Long‑term care eligibility staffing: Director Stephan Johansen and state Medicaid agent Jesse Springer asked the committee to convert or add two positions in the long‑term care eligibility unit to address growing caseloads. Springer told the committee that caseworkers have averages exceeding 600 cases each and in some cases approach 700, which has driven processing times above federal timeliness standards (about 45 days). The department said adding two staffers — funded largely by a 75% federal match — would reduce backlog and timeliness errors; Johansen characterized the state share as modest, noting an estimate of roughly $63,000 general fund with about $190,000 federal funds for the positions.

Medicaid system enhancements and technology: The department requested $736,000 general fund for eligibility system enhancements (90% federal match) to improve member notices, long‑term care functionality and compliance with new federal eligibility requirements, and to reduce reliance on consultant contracts.

CHIP and enrollment requests: The Department projected a CHIP enrollment rise and asked for $4.7M general fund (generating approximately $8.8M federal match) for the biennium to cover anticipated children’s coverage increases. Johansen noted children (Medicaid + CHIP) represent roughly two‑thirds of total Medicaid enrollment.

Supplemental payment authority and Medicare Part D clawback: Johansen explained growth in supplemental payment programs (provider assessments matched by the federal government) and requested federal and other funds authority (no state general fund) to account for growth in hospital, physician and ground ambulance supplemental payments. Separately, he identified the Medicare Part D clawback as a mandatory invoice the state must cover through the federal match mechanism and labeled it a top priority that the state cannot avoid.

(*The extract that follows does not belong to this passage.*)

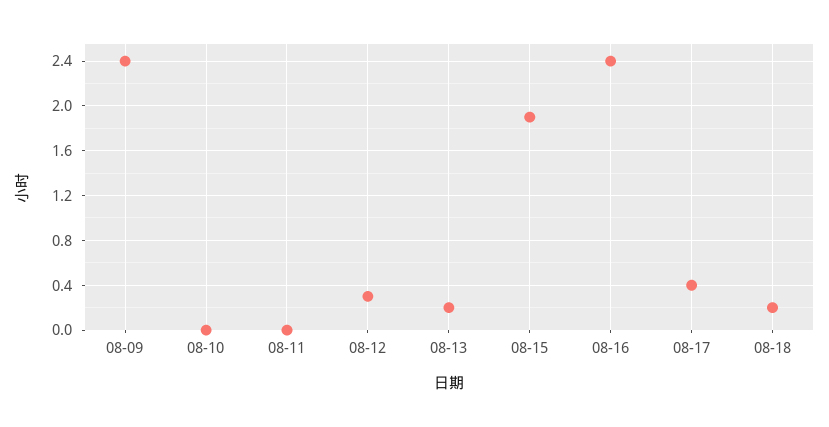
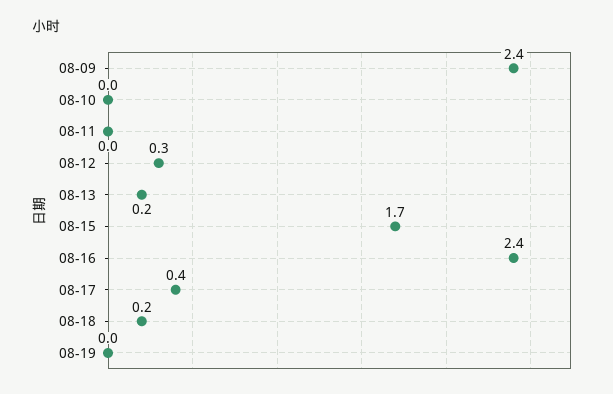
08-15: 1.9 -> 1.7
08-19: none -> 0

Provider incentives and children's home health: The department proposed increasing inpatient critical access hospital rates to 100% of allowable cost for hospitals that maintain OB and labor‑and‑delivery services as an incentive to preserve rural maternity care, and requested restoration of home‑health reimbursements for a small number of very high‑needs children (previously around 46% of cost) toward 70% cost coverage to avoid costly out‑of‑state hospital stays.

Community Choices and DD waiver funding: For the Community Choices waiver (home‑and‑community based long‑term care) the department requested increased general and federal fund authority tied to enrollment growth (unit described as 50/50 match historically), and for the DD waiver system the department proposed a three‑pronged package: modest provider rate recontinuation (ARPA replacement), extraordinary care funding for emergency cases, and targeted wait‑list funding. The combined DD waiver package totals about $31M across funding sources ($15.5M general fund) for the biennium and would address only a portion of the projected 450–500 person wait list.

Committee action and context: Legislators asked for more detailed breakdowns, comparisons to other states, and clarifications on vacancy offsets; staff said they had already reallocated some vacancies and used contract labor where direct hires were unavailable. No formal votes were taken; committee members requested additional data and options to refine priorities during upcoming markup.